Given the records below, pull every line with the word "position" into the answer.
START Excerpted data
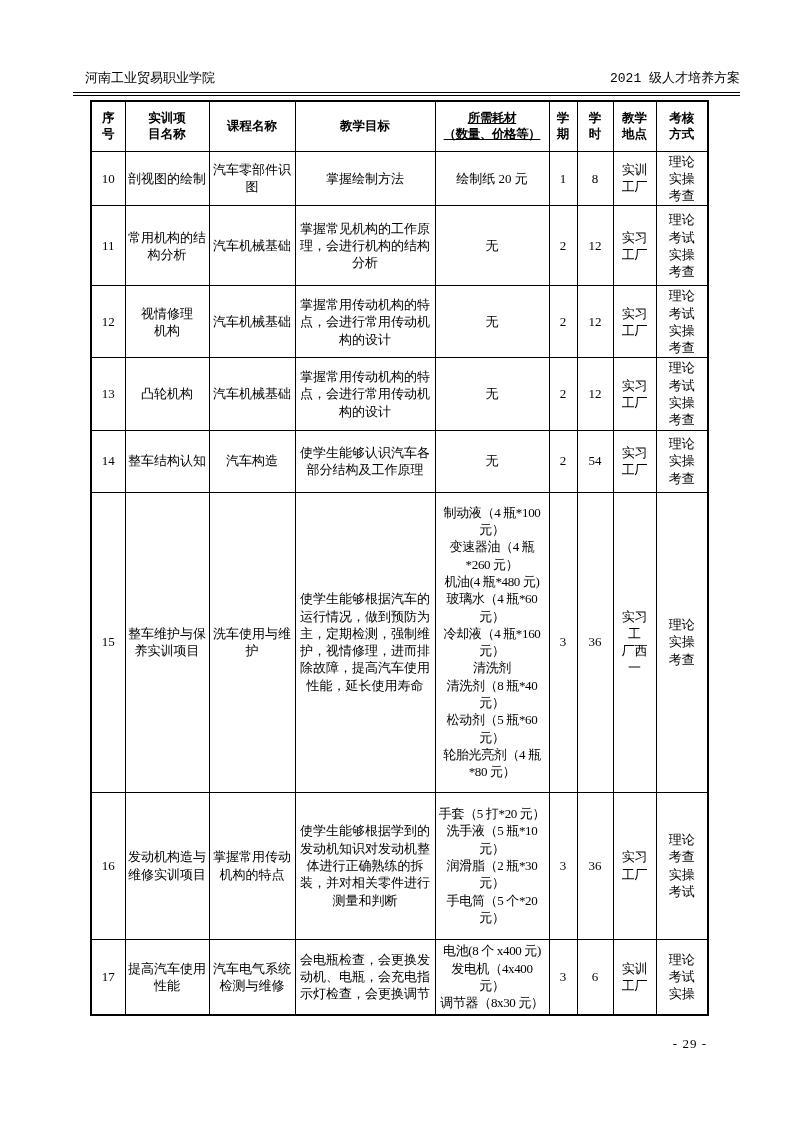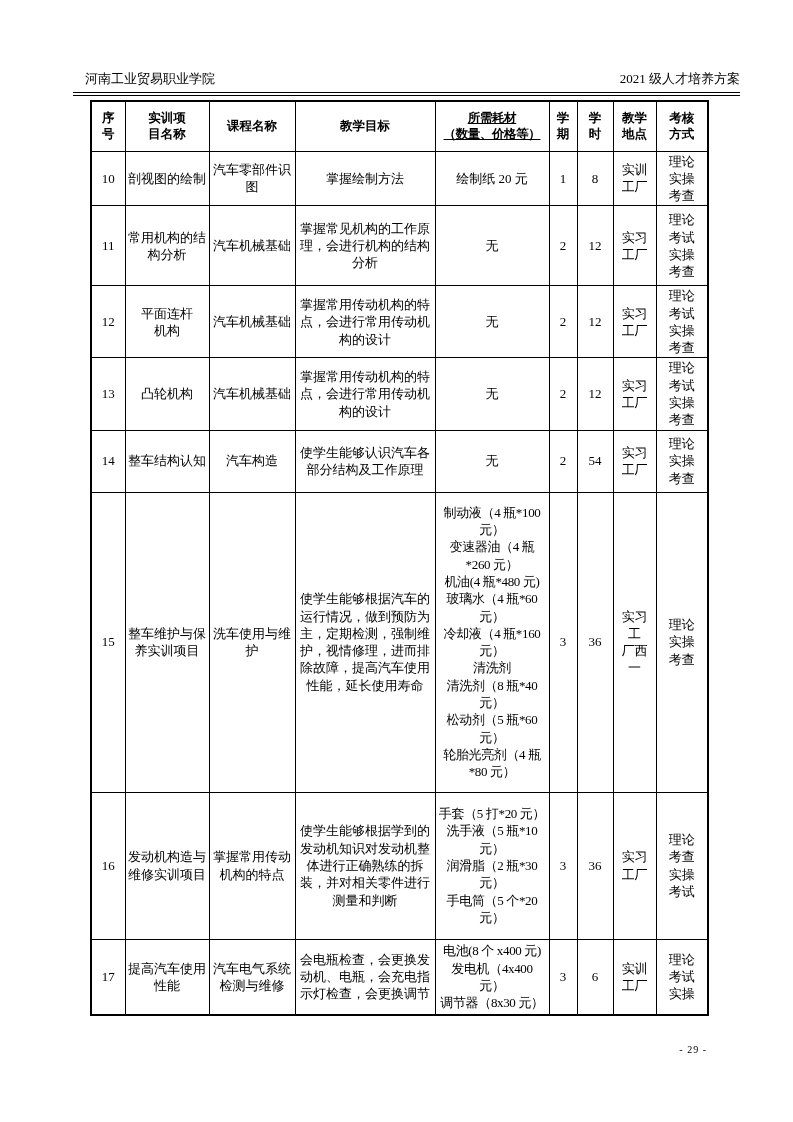--- a/index.html
+++ b/index.html
@@ -15,7 +15,7 @@
   .page-header {
     position:absolute; top:71px; left:85px; width:655px;
     display:flex; justify-content:space-between; align-items:flex-end;
-    font-size:13px; line-height:1.2;
+    font-size:13px; line-height:1.2;font-family:Liberation Mono, monospace;
   }
   .header-rule {
     position:absolute; top:92px; left:73px; width:667px;

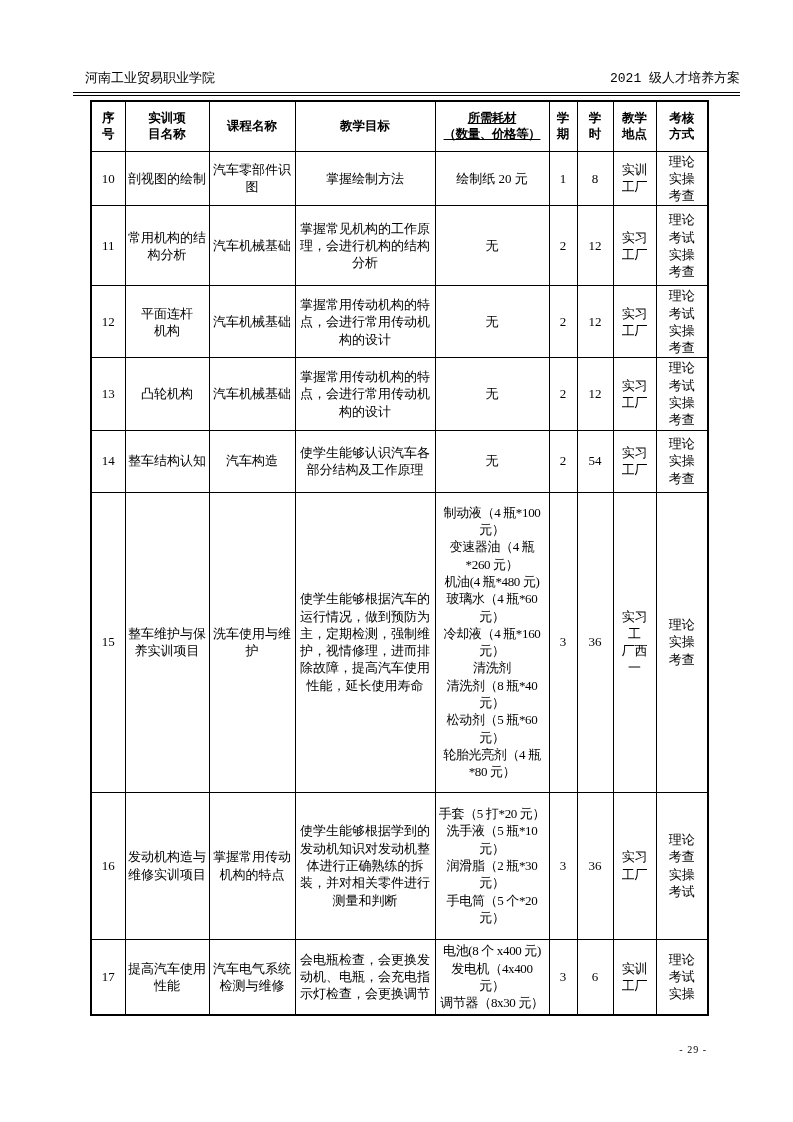--- a/index.html
+++ b/index.html
@@ -125,7 +125,7 @@
 
     <tr style="height:71px">
       <td>12</td>
-      <td class="left">平面连杆
+      <td class="left">视情修理
 机构</td>
       <td class="left">汽车机械基础</td>
       <td class="left obj">掌握常用传动机构的特点，会进行常用传动机构的设计</td>

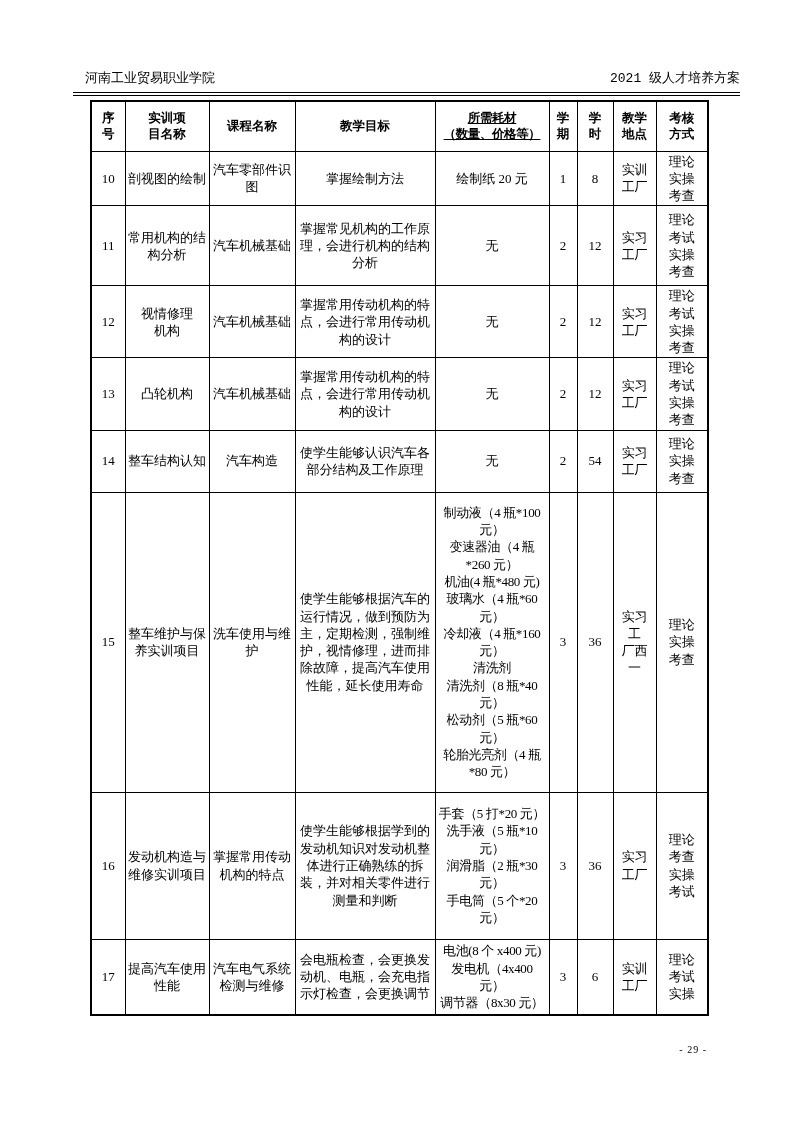--- a/index.html
+++ b/index.html
@@ -46,7 +46,7 @@
   .c-loc { padding-left:1px; padding-right:1px; letter-spacing:-0.2px; }
   .page-footer {
     position:absolute; top:1036px; left:90px; width:617px;
-    text-align:right; font-size:10px; letter-spacing:1px;margin-top:8px;
+    text-align:right; font-size:13px; letter-spacing:1px;
   }
 </style>
 </head>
END Excerpted data
Exercise result:
     position:absolute; top:71px; left:85px; width:655px;
     position:absolute; top:92px; left:73px; width:667px;
     position:absolute; top:1036px; left:90px; width:617px;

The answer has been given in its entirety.